→ **Task to complete**: Return the lines of the data below in which the string "Example" occurs.

┌──

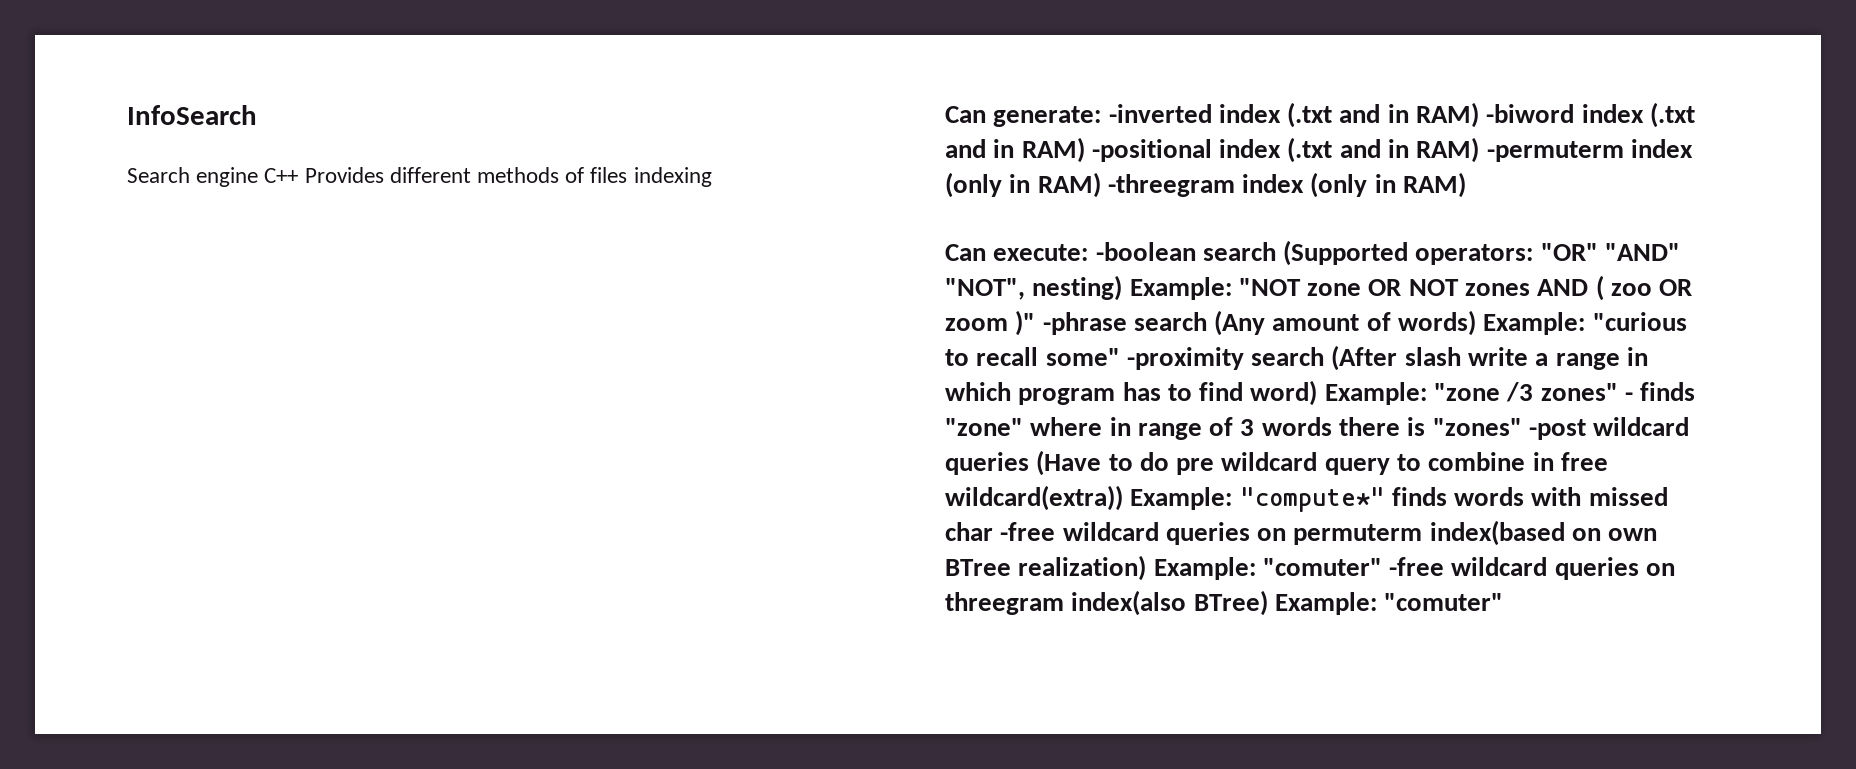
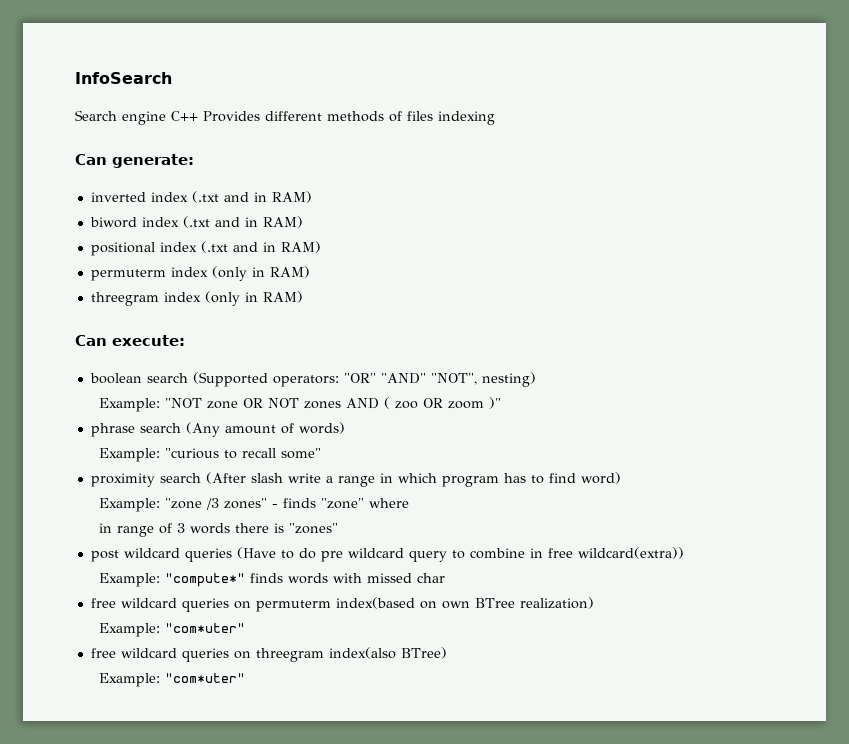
[1108,102,1695,128] [945,137,1693,163] [945,172,1235,198] -inverted index (.txt and in RAM) -biword index (.txt and in RAM) -positional index (.txt and in RAM) -permuterm index (only in RAM) -threegram -> [90,191,312,203] [89,216,303,228] [90,241,321,256] [90,266,310,281] [90,292,159,306] // inverted index (.txt and in RAM) // biword index (.txt and in RAM) // positional index (.txt and in RAM) // permuterm index (only in RAM) // threegram
[1095,242,1196,261] -boolean -> [89,373,142,384] // boolean
(1123, 288) none -> (536, 379) //
[1042,312,1127,335] -phrase -> [90,423,135,437] // phrase
(1477, 323) none -> (345, 428) //
[1126,347,1244,370] -proximity -> [90,473,155,487] // proximity
(1318, 393) none -> (621, 478) //
(1103, 426) none -> (409, 503) //
[1528,419,1586,440] -post -> [90,550,119,562] // post
(1123, 498) none -> (684, 553) //
[1000,522,1056,541] -free -> [90,598,116,608] // free
[1153,557,1445,580] Example: "comuter" -free -> [98,623,245,637] [90,648,116,658] // Example: "com*uter" // free
[1274,592,1504,615] Example: "comuter" -> [98,673,245,687] // Example: "com*uter"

└──

→ **Worked solution**:
[1153,557,1445,580] Example: "comuter" -free -> [98,623,245,637] [90,648,116,658] // Example: "com*uter" // free
[1274,592,1504,615] Example: "comuter" -> [98,673,245,687] // Example: "com*uter"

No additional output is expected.